My father was a keen amateur gardener. He kept an immaculate plot at the back of the house in which he grew many of the vegetables we ate through the year - a necessity in the 1950's when some food was still rationed after the war and what there was proved expensive to most working-class familes. One of his ambitions was that at least one of his four sons would show a similar enthusiasm. He was to be disappointed and continued to dig and hoe, plant and sow very much alone.
My cousin lived just three doors away, he was a number of years older than me and I remember that he was very good to me in my growing up years. He was a rebel and fun to be with and I liked being around his house. He collected outdoor enthusiasms the way others collected stamps: hunting, shooting, fishing etc. and I often went along. Since his fathers death, his garden was overgrown and one day he decided that this was going to be his next project. Of course, he invited me along to help and, of course, I went - gladly.
I remember it was a very hot summer (weren't they always?) and I got stuck into some pretty rough digging, my lack of skill more than made up for by my enthusiasm. As I leaned on my spade for a breather, sweat pouring from me, I looked up to see my father, just three gardens away, looking back at me. It was only a look and then he was back at his work, but the look said it all.
Now what do you think that look said? Do you think it said, "I wanted one of my sons to take up gardening and, joy of joys, there's Michael getting stuck into some serious horticulture"?
I will tell you what it said. It said, "You can't turn a clod in my garden but you can dig someone else's. What kind of sons do I have?"
What does this have to do with Karen Armstrong? Well, Karen Armstrong is an historian who specialises in the history of religions. I have her two-part biography, very interesting, and several of her popular academic works and I find her work informative and interesting and her scholarship impressive. She has been working for some years with an organisation called the Alliance of Civilisations out of the UN and she can be seen speaking a little about that work and about the Golden Rule that forms the basis of her world-view here.

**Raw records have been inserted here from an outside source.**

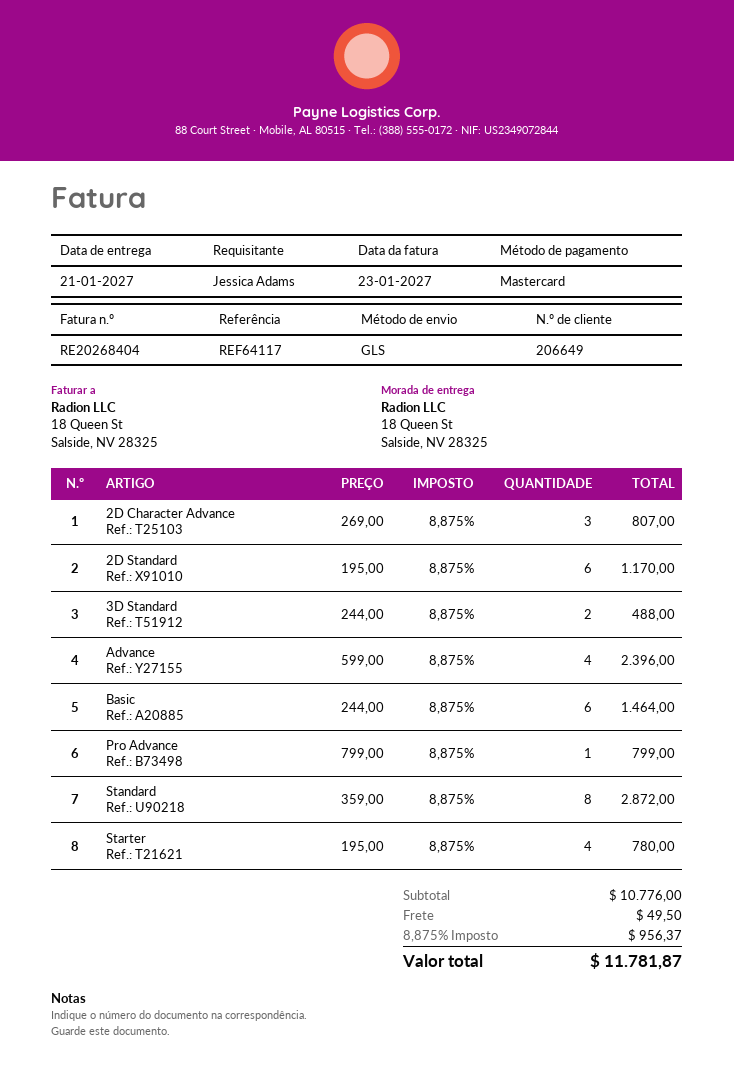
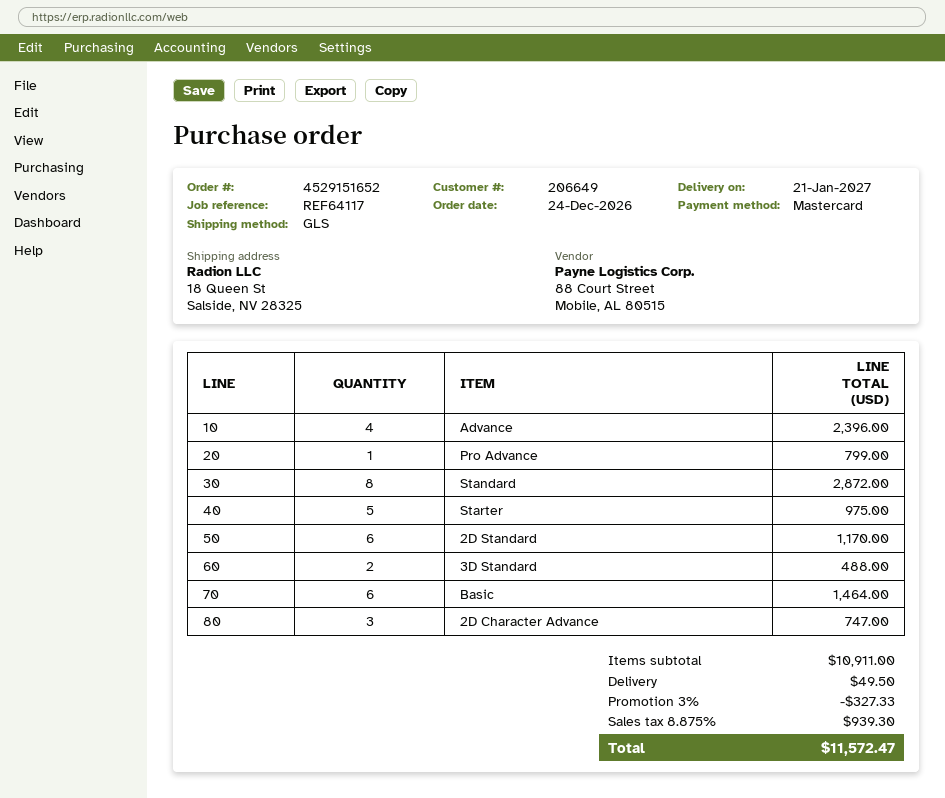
2D Character Advance: 3 for 807.00 -> 3 for 747.00
Starter: 4 for 780.00 -> 5 for 975.00
subtotal: 10776.00 -> 10911.00
discount: none -> 3% = 327.33
tax: 8.875% = 956.37 -> 8.875% = 939.30
total: 11781.87 -> 11572.47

The Golden Rule of course, is that we should treat others as we would wish to be treated and Karen helpfully points out that it forms a common thread through all the major religions. Of course, it is usually stated in negative terms, i.e. don't treat others in a way you would not want to be treated, indeed she expresses it in this form on the film. It was Jesus who gave us the positive form of the rule in Matthew's gospel, putting the onus on us to do something rather than avoid doing something (7:12 cf).
In using the rule as she does she makes the same cardinal error everyone makes who comes from her perspective, i.e. she thinks it is about a principle when it is really about a person. In Matthew's gospel Jesus links the so-called Golden Rule to God by saying that it sums up the Law and the Prophets, the Law of God and the teachings of God's Prophets. Keeping the Golden Rule without any regard to God is like picking up a spade and digging someone else's garden three doors away when your own father's garden needs digging. Looks of approval do not meet the eyes of those who keep the rule without acknowledging the ruler.
One day we will stand before him to give an account of ourselves and on that day there will be two kinds of people, those who trusted in the person of Jesus - and those who didn't. Later in the Sermon on the Mount Jesus said:
"Not everyone who says to me 'Lord, Lord' will enter the kingdom of heaven, but only he who does the will of my Father who is in heaven. Many will say to me on that day, 'Lord, Lord, did we not prophesy in your name, and in your name drive out demons and perform many miracles?' Then I will tell them plainly, 'I never knew you. Away from me, you evildoers!" (vv.21-23)
Perhaps some will say, "Lord, Lord, we sat on counsels at the UN and applied the Golden Rule!"
But it is not about a principle, it is about a person.